### Exercise directions
In the data below, find every line with the string "class" and pull it out.

### Web document revisions
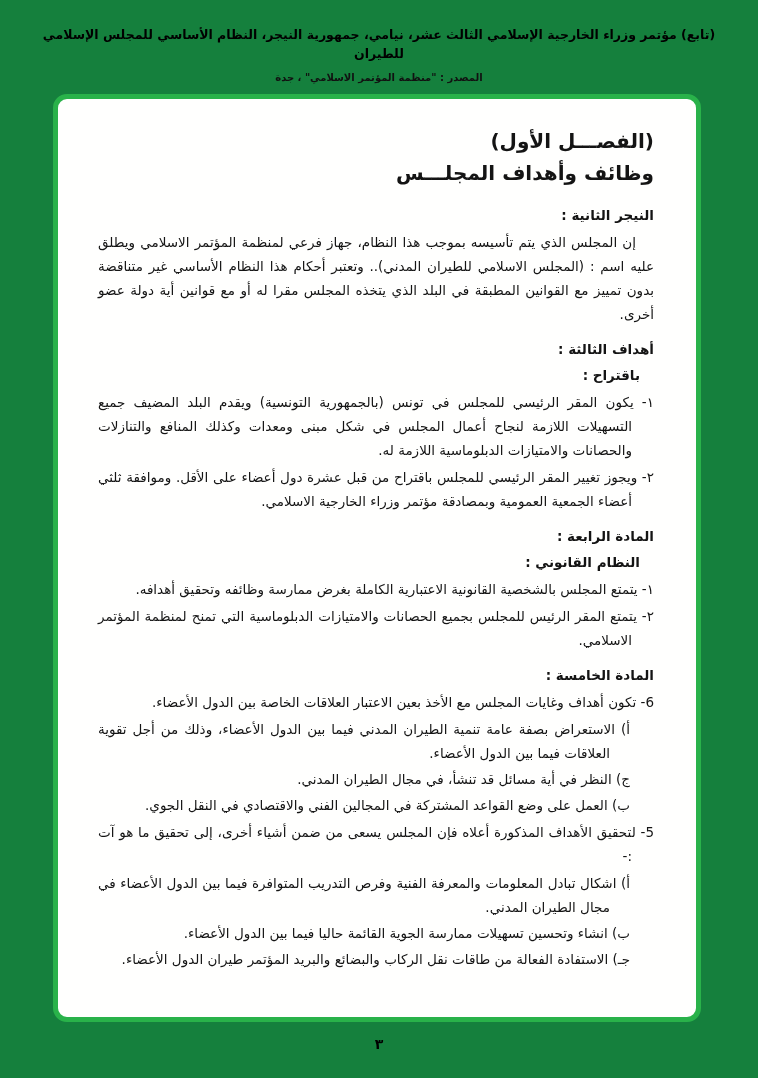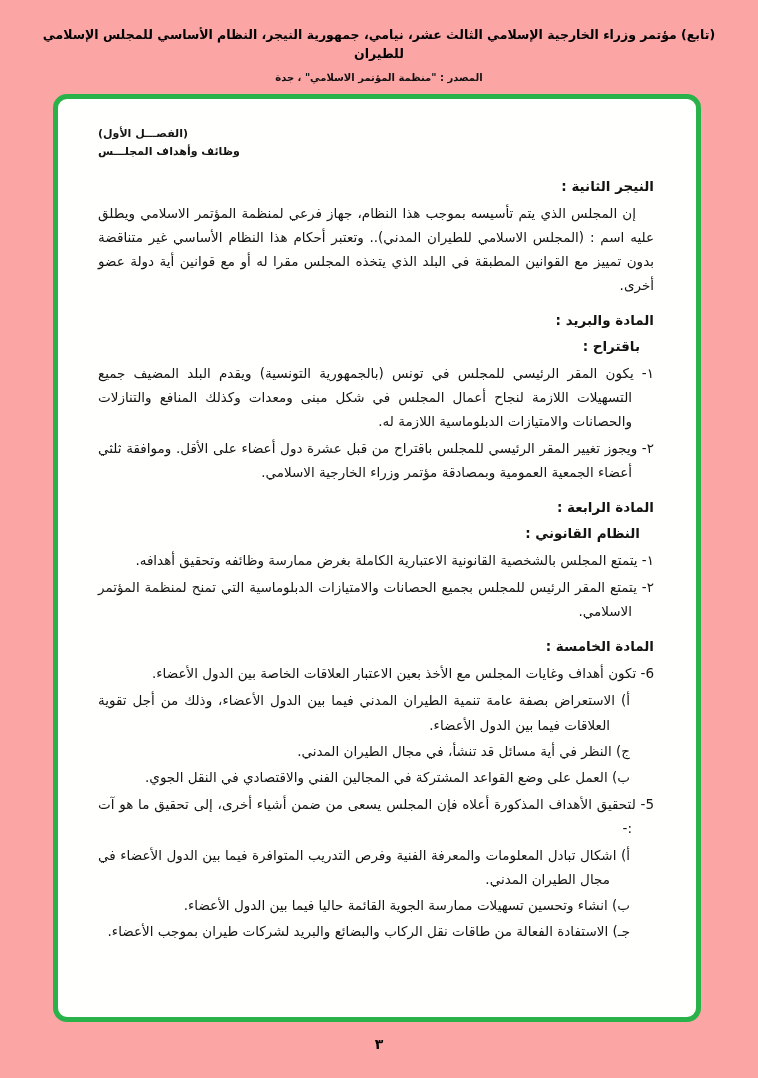--- a/index.html
+++ b/index.html
@@ -12,7 +12,7 @@
     position: relative;
     width: 758px;
     height: 1078px;
-    background: #fca5a5;
+    background: #15803d;
     overflow: hidden;
   }
   .doc-header {

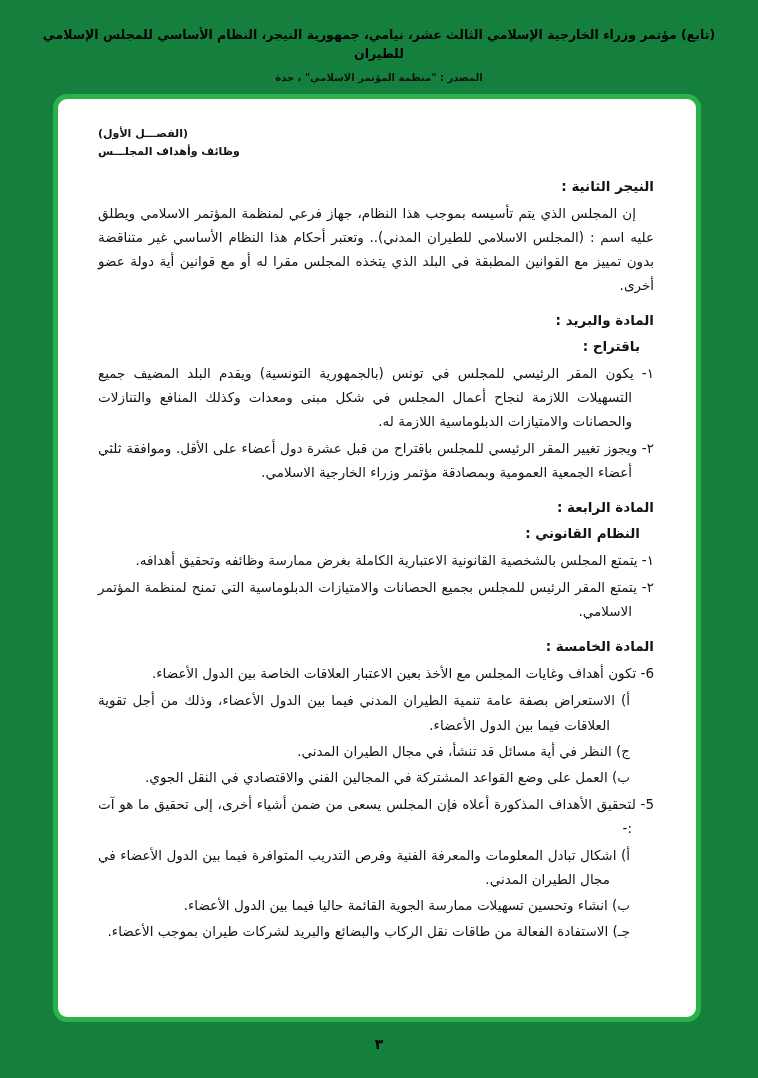--- a/index.html
+++ b/index.html
@@ -59,9 +59,9 @@
   }
   .chapter-title,
   .chapter-subtitle {
-    text-align: left;
+    text-align: right;
     font-weight: bold;
-    font-size: 11px;
+    font-size: 20px;
     line-height: 1.6;
   }
   .chapter-subtitle {

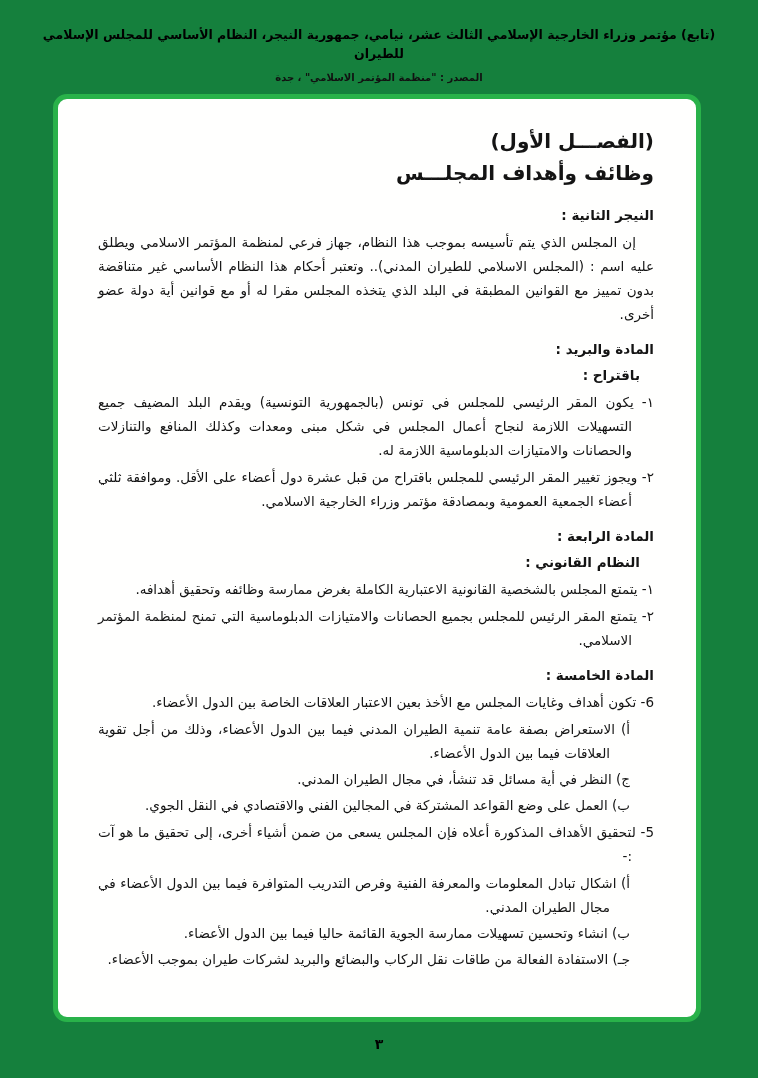--- a/index.html
+++ b/index.html
@@ -122,7 +122,7 @@
       <div class="art-head">النيجر الثانية :</div>
       <p class="para">إن المجلس الذي يتم تأسيسه بموجب هذا النظام، جهاز فرعي لمنظمة المؤتمر الاسلامي ويطلق عليه اسم : (المجلس الاسلامي للطيران المدني).. وتعتبر أحكام هذا النظام الأساسي غير متناقضة بدون تمييز مع القوانين المطبقة في البلد الذي يتخذه المجلس مقرا له أو مع قوانين أية دولة عضو أخرى.</p>
 
-      <div class="art-head">المادة والبريد :</div>
+      <div class="art-head">أهداف الثالثة :</div>
       <div class="sub-head">باقتراح :</div>
       <p class="num-item">١- يكون المقر الرئيسي للمجلس في تونس (بالجمهورية التونسية) ويقدم البلد المضيف جميع التسهيلات اللازمة لنجاح أعمال المجلس في شكل مبنى ومعدات وكذلك المنافع والتنازلات والحصانات والامتيازات الدبلوماسية اللازمة له.</p>
       <p class="num-item">٢- ويجوز تغيير المقر الرئيسي للمجلس باقتراح من قبل عشرة دول أعضاء على الأقل. وموافقة ثلثي أعضاء الجمعية العمومية وبمصادقة مؤتمر وزراء الخارجية الاسلامي.</p>

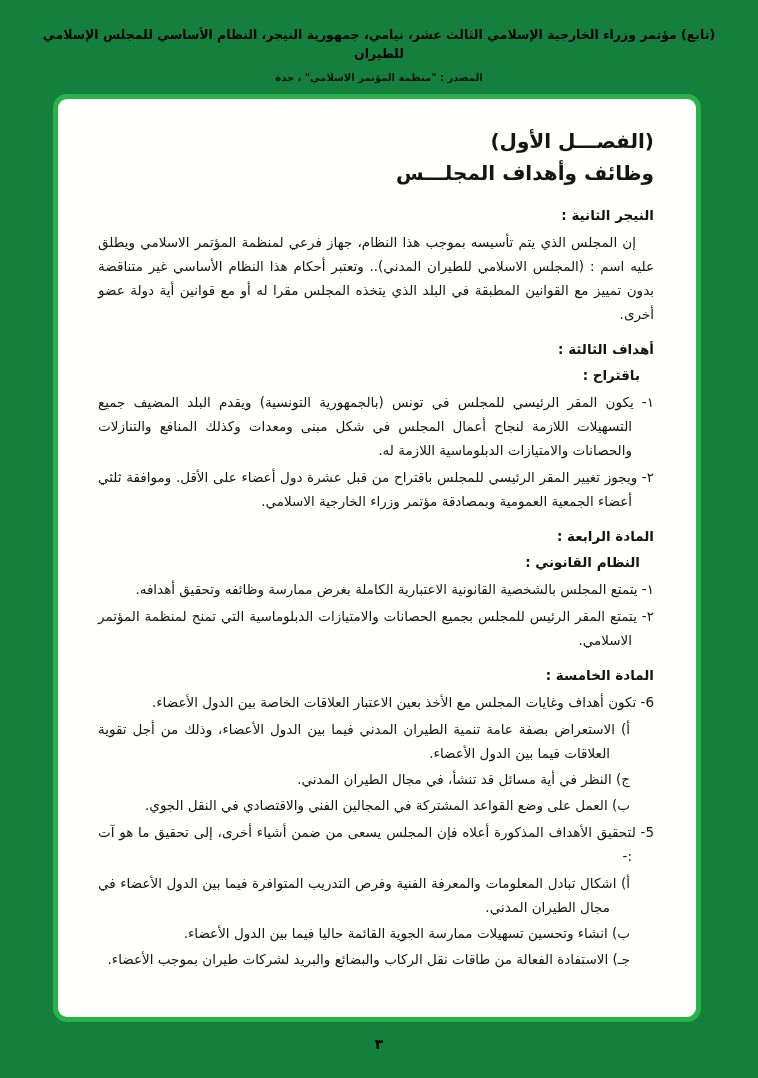--- a/index.html
+++ b/index.html
@@ -140,7 +140,7 @@
       <p class="num-item">5- لتحقيق الأهداف المذكورة أعلاه فإن المجلس يسعى من ضمن أشياء أخرى، إلى تحقيق ما هو آت :-</p>
       <p class="letter-item">أ) اشكال تبادل المعلومات والمعرفة الفنية وفرص التدريب المتوافرة فيما بين الدول الأعضاء في مجال الطيران المدني.</p>
       <p class="letter-item">ب) انشاء وتحسين تسهيلات ممارسة الجوية القائمة حاليا فيما بين الدول الأعضاء.</p>
-      <p class="letter-item">جـ) الاستفادة الفعالة من طاقات نقل الركاب والبضائع والبريد لشركات طيران بموجب الأعضاء.</p>
+      <p class="letter-item">جـ) الاستفادة الفعالة من طاقات نقل الركاب والبضائع والبريد المؤتمر طيران الدول الأعضاء.</p>
 
     </div>
   </div>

### Final answer
       <div class="art-head">النيجر الثانية :</div>
       <p class="para">إن المجلس الذي يتم تأسيسه بموجب هذا النظام، جهاز فرعي لمنظمة المؤتمر الاسلامي ويطلق عليه اسم : (المجلس الاسلامي للطيران المدني).. وتعتبر أحكام هذا النظام الأساسي غير متناقضة بدون تمييز مع القوانين المطبقة في البلد الذي يتخذه المجلس مقرا له أو مع قوانين أية دولة عضو أخرى.</p>
-      <div class="art-head">المادة والبريد :</div>
+      <div class="art-head">أهداف الثالثة :</div>
       <div class="sub-head">باقتراح :</div>
       <p class="num-item">١- يكون المقر الرئيسي للمجلس في تونس (بالجمهورية التونسية) ويقدم البلد المضيف جميع التسهيلات اللازمة لنجاح أعمال المجلس في شكل مبنى ومعدات وكذلك المنافع والتنازلات والحصانات والامتيازات الدبلوماسية اللازمة له.</p>
       <p class="num-item">٢- ويجوز تغيير المقر الرئيسي للمجلس باقتراح من قبل عشرة دول أعضاء على الأقل. وموافقة ثلثي أعضاء الجمعية العمومية وبمصادقة مؤتمر وزراء الخارجية الاسلامي.</p>
       <p class="num-item">5- لتحقيق الأهداف المذكورة أعلاه فإن المجلس يسعى من ضمن أشياء أخرى، إلى تحقيق ما هو آت :-</p>
       <p class="letter-item">أ) اشكال تبادل المعلومات والمعرفة الفنية وفرص التدريب المتوافرة فيما بين الدول الأعضاء في مجال الطيران المدني.</p>
       <p class="letter-item">ب) انشاء وتحسين تسهيلات ممارسة الجوية القائمة حاليا فيما بين الدول الأعضاء.</p>
-      <p class="letter-item">جـ) الاستفادة الفعالة من طاقات نقل الركاب والبضائع والبريد لشركات طيران بموجب الأعضاء.</p>
+      <p class="letter-item">جـ) الاستفادة الفعالة من طاقات نقل الركاب والبضائع والبريد المؤتمر طيران الدول الأعضاء.</p>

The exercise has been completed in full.